Featured in this episode of Tech News of the Week
And I quote: “Okta upped its original estimate of customer support users affected by a recent breach from 1 percent to 100 percent, citing a ‘discrepancy.’”
That is a hell of a discrepancy. Okta has been dealing with the fallout of a breach since it was first announced back in October. Back then, it wasn’t a big deal, relatively speaking- “about 1 percent“ of its customers were affected, notified, etc, etc.
Then in late November, they silently updated the post about the incident to use the somewhat troubling word “all.” all customers. 100%. Yikes.
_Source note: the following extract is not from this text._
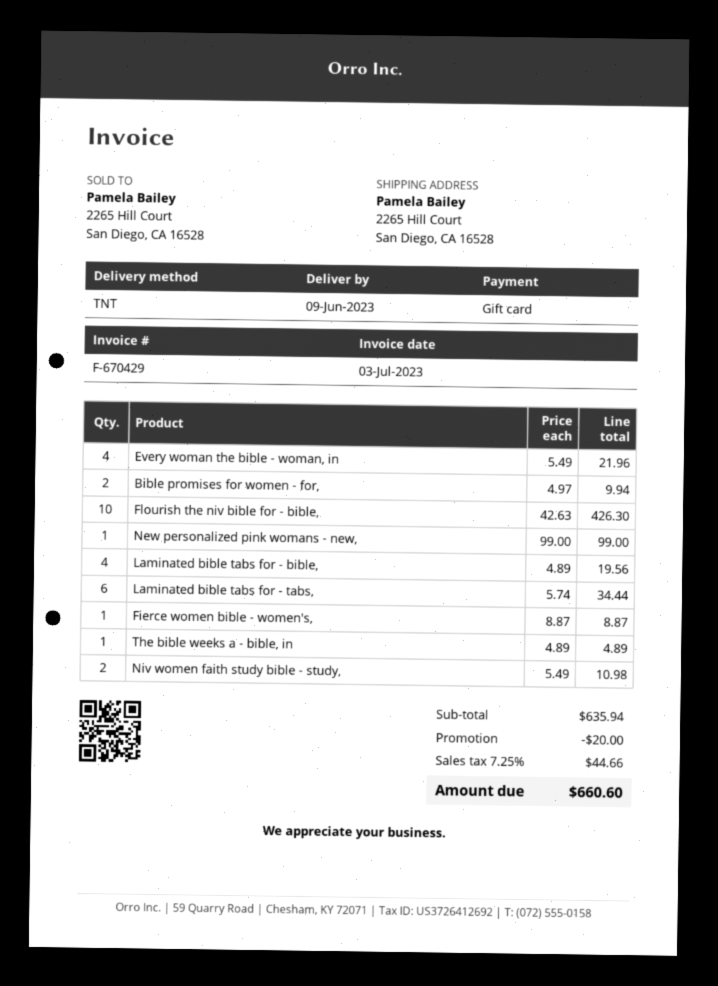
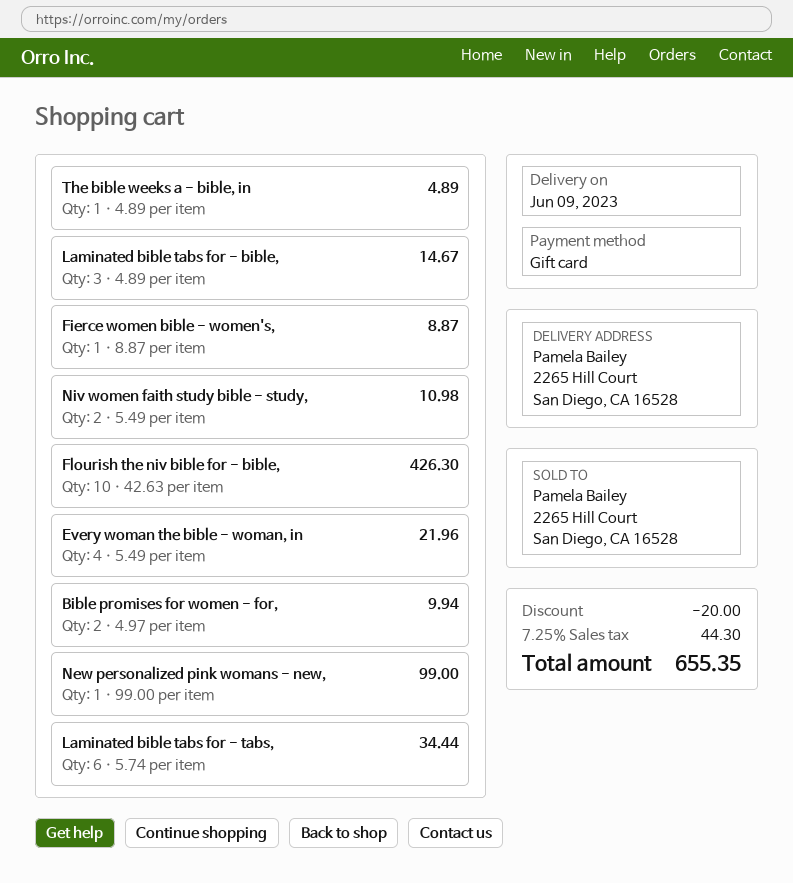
Laminated bible tabs for - bible,: 4 x 4.89 = 19.56 -> 3 x 4.89 = 14.67
tax: 7.25% = 44.66 -> 7.25% = 44.30
total: 660.60 -> 655.35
Now, there are some silver linings here. First off there’s Okta’s root cause analysis post (which has not yet been updated to say “all,” we should note). The RCA states that the attack window was between Sept 28th and Oct 17th, when attackers utilized a built-in system account to scrape data from the customer support system.
One thing that was captured for certain customers were HAR files. These contained session tokens that could then in turn be used to hijack customer sessions, thus expanding the attack from Okta systems to customer systems. The RCA says this happened to 5 customers, but again, it also hasn’t been updated.
For all customers, data scraping pulled the usual. Names, account info, email addresses, roles, phone numbers, etc. This is bad but admittedly it’s not as bad as the whole ‘session hijacking’ thing. If you are one of the smaller group with compromised HAR files, you likely have already been privately notified and are suitably pissed off.
For the all customers group, the usual lecture applies: change passwords, keep them unique, use MFA, don’t trust any emails from strangers, hit the gym, delete facebook, unplug your computer, set it on fire, take a walk outside, renounce your citizenship, change your name, start a new life as a surly-yet-mysterious surf instructor in Portugal.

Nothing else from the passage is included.